4 agosto 2015 ore: 12:56
Immigrazione

Rom, Marino: "Romani contrari al superamento dei campi, non vogliono siano date case"

Per il sindaco la prima sfida da affrontare è quella culturale. “Spendiamo risorse ingenti per permettere che i bambini vadano a scuola ma quelli che effettivamente ci vanno sono il 20 per cento”. Danese: “Tema complesso, risorse non bastano”
Raffaella Maria Cosentino Nomadi, i rom del Casilino 700 occupano una ex fabbrica di birra - foto 5

I rom del "Casilino 700" sgomberati occupano una ex fabbrica di birra

ROMA - "Pensiamo che i campi siano da superare ma un conto è affermarlo e un conto è farlo: in città c’è una resistenza fortissima dei rom anche se si passa attraverso percorsi di legalità, come chiedere semplicemente che i bimbi vadano a scuola, e vi assicuro che la stragrande maggioranza della popolazione di Roma è contraria al superamento dei campi rom con l’ assegnazione di residenze popolari alle famiglie così come avviene per le persone non rom, e questo è un aspetto culturale, una sfida di pensiero". Lo ha detto il sindaco di Roma, Ignazio Marino, durante l’audizione in Commissione parlamentare d’inchiesta sul sistema di accoglienza, identificazione e trattenimento dei migranti, presieduta da Gennaro Migliore.

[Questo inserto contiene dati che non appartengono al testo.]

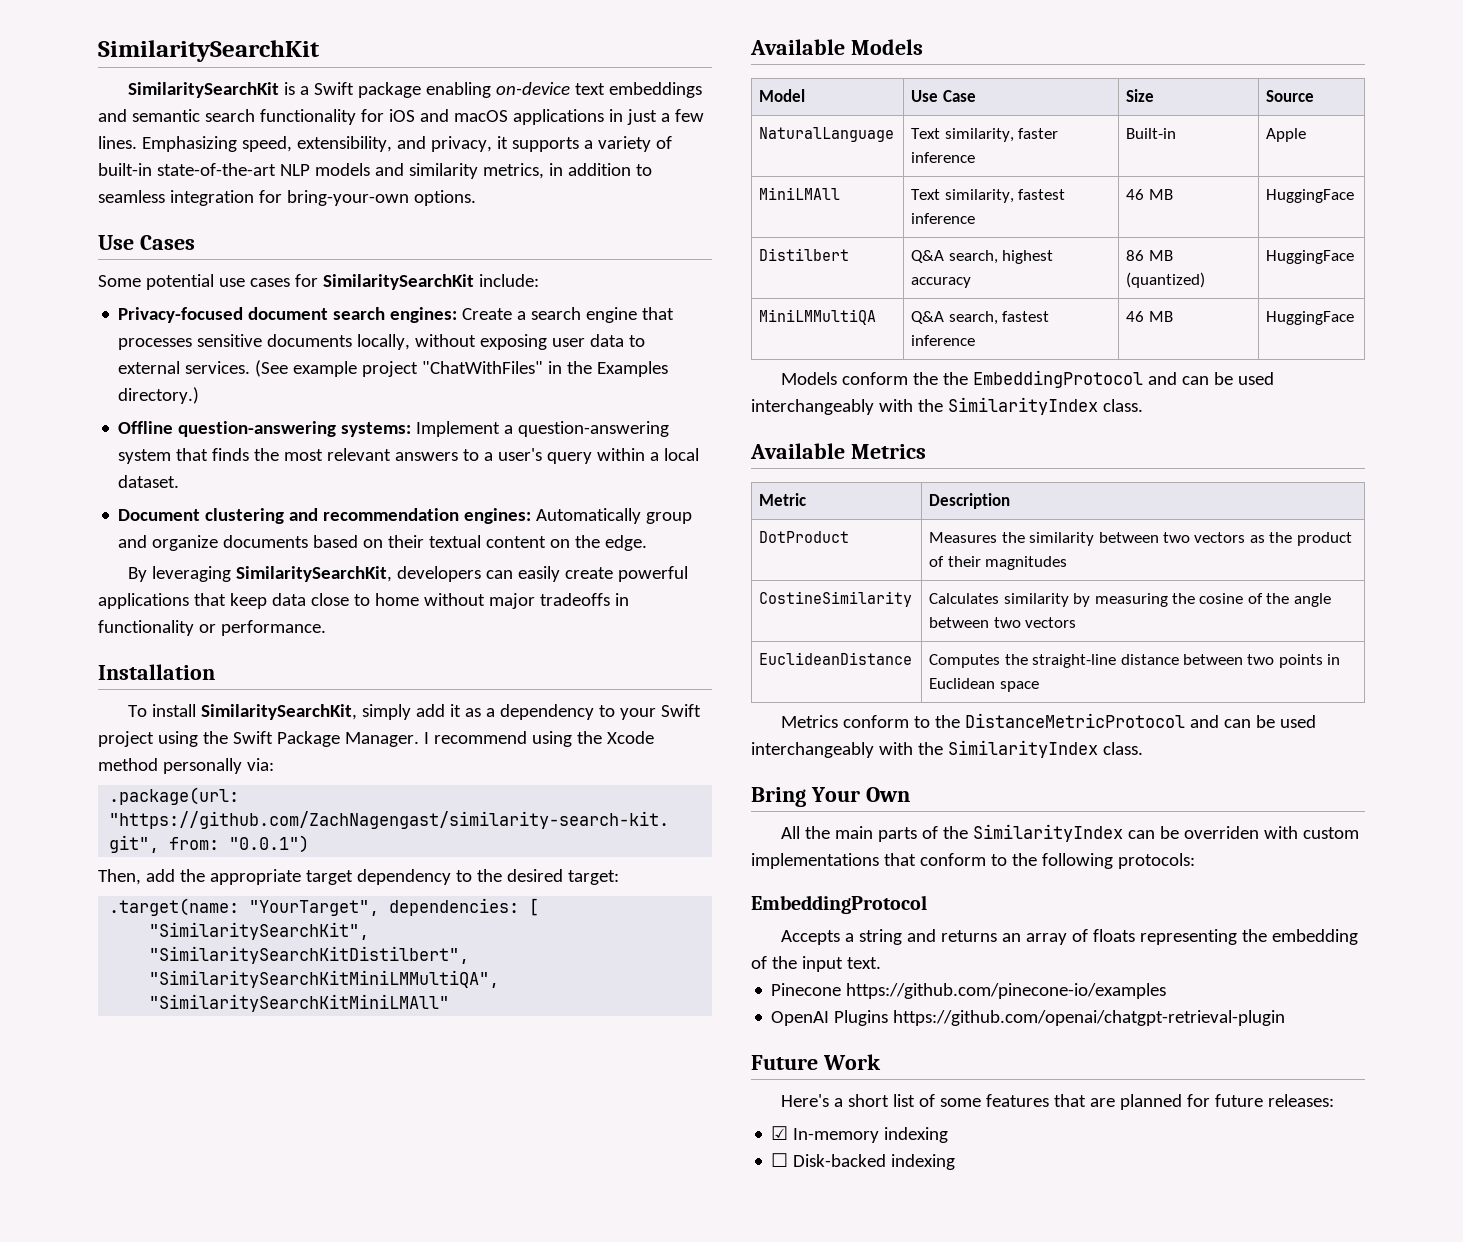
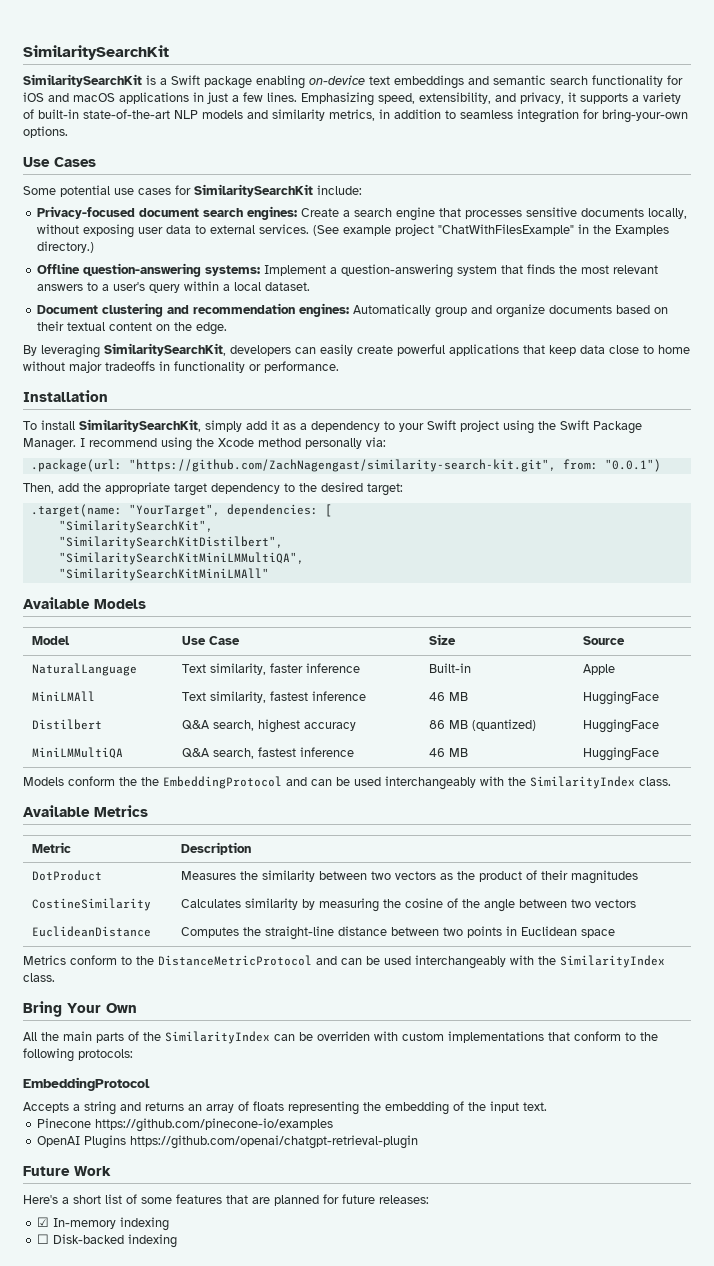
- (See example project "ChatWithFiles" in the Examples directory.)
+ (See example project "ChatWithFilesExample" in the Examples directory.)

"Noi spendiamo somme ingenti per i pulmini che si occupano del trasferimento dei bimbi dai campi rom alle scuole ma il successo di questa iniziativa è inferiore al 50 per cento, e la percentuale dei bimbi che vanno regolarmente ed effettivamente a scuola è inferiore al 20 per cento” aggiunge il sindaco. Secondo Marino, per una reale integrazione dei rom nella capitale, bisogna passare anche attraverso il coinvolgimento delle donne. “Non penso che una mamma voglia vedere il proprio bimbo crescere nel degrado e in scarse condizioni igienico-sanitarie e senza la possibilità di andare a scuola”. Il sindaco di Roma ha poi ricordato che rispetto ad altre città italiane la capitale ha una “concentrazione molto elevata di rom, sinti e caminanti”. “ le stime ci dicono che superiamo largamente le 8mila presenze a Roma”. L’assessora alle politiche sociali del Comune, Francesca Danese, ha aggiunto che la “questione dei rom, sinti e camminanti non è banale. Abbiamo un piano pronto sull’ inclusione, ma le risorse non bastano – spiega -. Per ora ci stiamo muovendoun passo alla volta perché il tema è complesso”.